I do not like (or love) thee, Doctor Fell is an epigram, said to have been translated by satirical English poet Tom Brown in 1680. Later it has been recorded as a nursery rhyme and a proverb.

==Origin==
The anecdote associated with the origin of the rhyme is that when Brown was a student at Christ Church, Oxford, he was caught doing mischief. The college dean, John Fell had expelled Brown but offered to take him back if he passed a test. If Brown could make an extempore translation of the thirty-second epigram of Martial, his expulsion would be cancelled.
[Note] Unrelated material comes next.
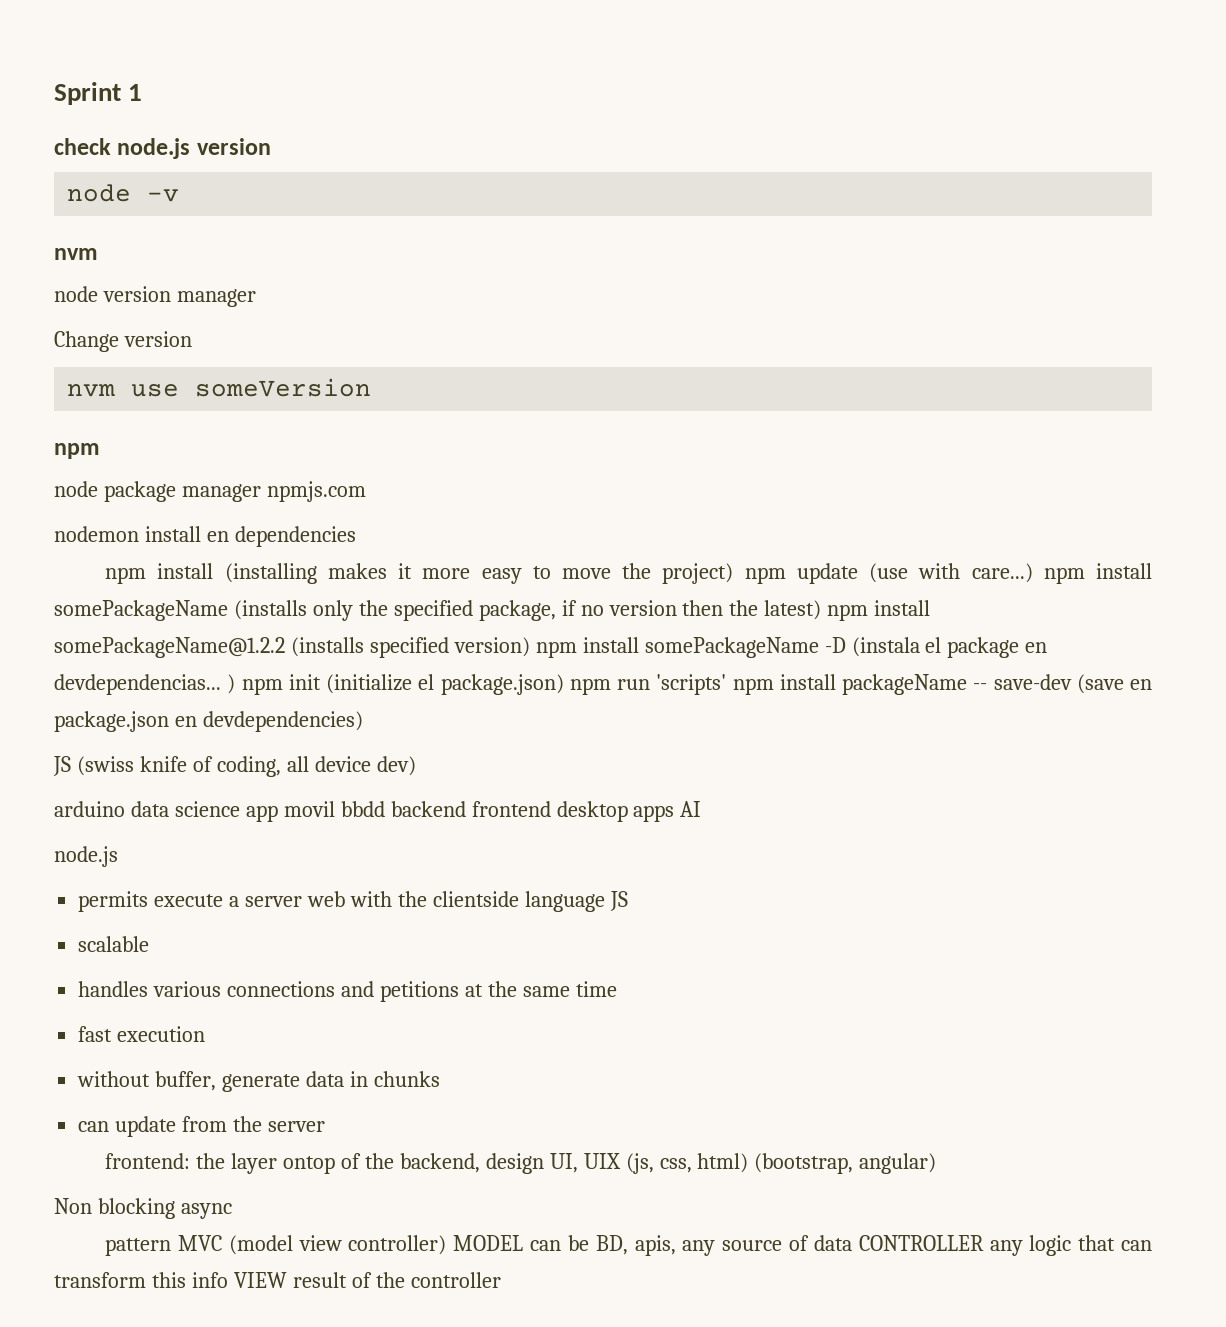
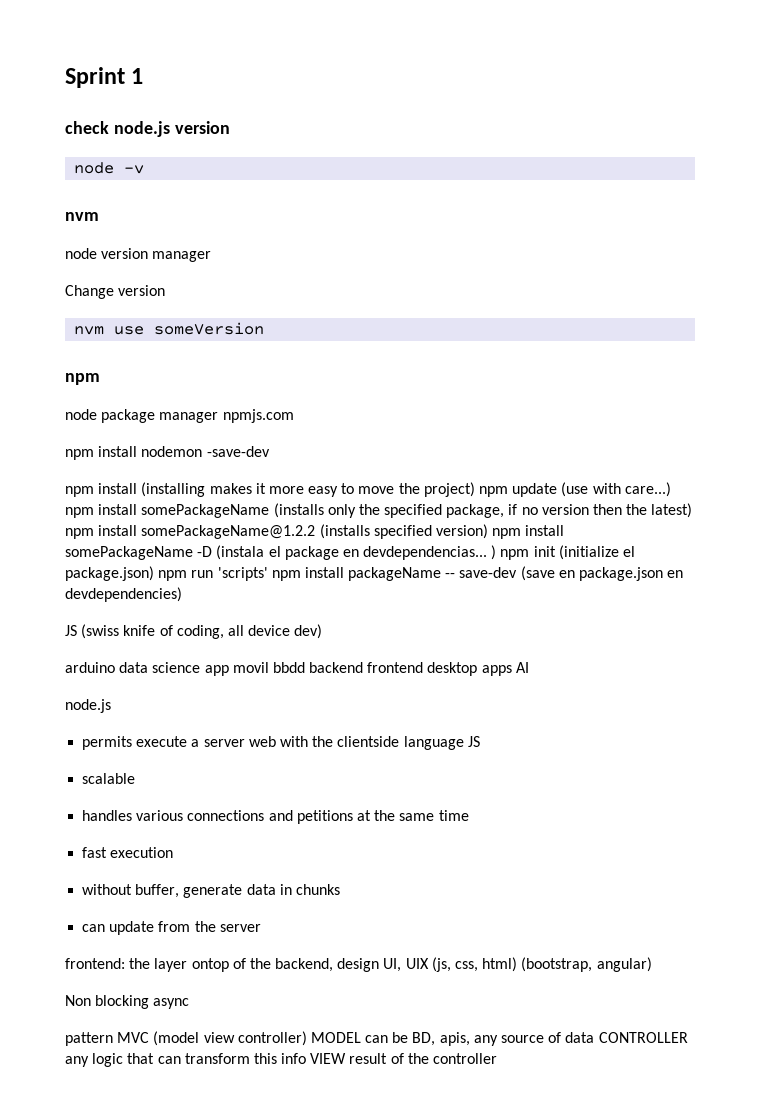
[54,526,356,547] nodemon install en dependencies -> [65,446,270,460] npm install nodemon -save-dev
The epigram in Latin is as follows:

Non amo te, Sabidi, nec possum dicere quare.
Hoc tantum possum dicere: non amo te,

a literal translation of which is "I do not like you, Sabidius, nor can I say why. This much I can say: I do not like you." Brown successfully met the challenge with his impromptu version, which soon became well known:

I do not like thee, Doctor Fell,
The reason why – I cannot tell;
But this I know, and know full well,
I do not like thee, Doctor Fell.

The story is that Dr. Fell stayed Brown's dismissal but the story is apocryphal. All that is known is that Brown left Oxford without a degree.

==Later use==
The verse was not mentioned as a nursery rhyme until late in the 19th century and did not appear in collections of such material. In 1802 it was quoted in an English parliamentary debate (with reference to Martial's epigram) as "the English parody". The 1809 British Encyclopedia mentions its earlier appearance in a novel by Samuel Richardson. But by 1877 it is referred to as "the old nursery rhyme" in the course of a New Zealand parliamentary debate. In the 1886 novel The Strange Case of Dr Jekyll and Mr Hyde, Mr Utterson references "the old story of Dr Fell" in his attempts to rationalise his instinctive hatred of Mr Hyde. And in the US it was described as a "nursery jingle" in the 1914 edition of The Pottery & Glass Salesman. The young Samuel Barber also included it among his "Nursery rhymes or Mother Goose rhymes set to music" (1918–22).

The rhyme later appeared in The Oxford Dictionary of Proverbs (1935), but with no mention of a nursery connection. In 1927, however, Robert Graves included it in his collection of The Less Familiar Nursery Rhymes in a version that later appeared in The Oxford Dictionary of Nursery Rhymes (1951).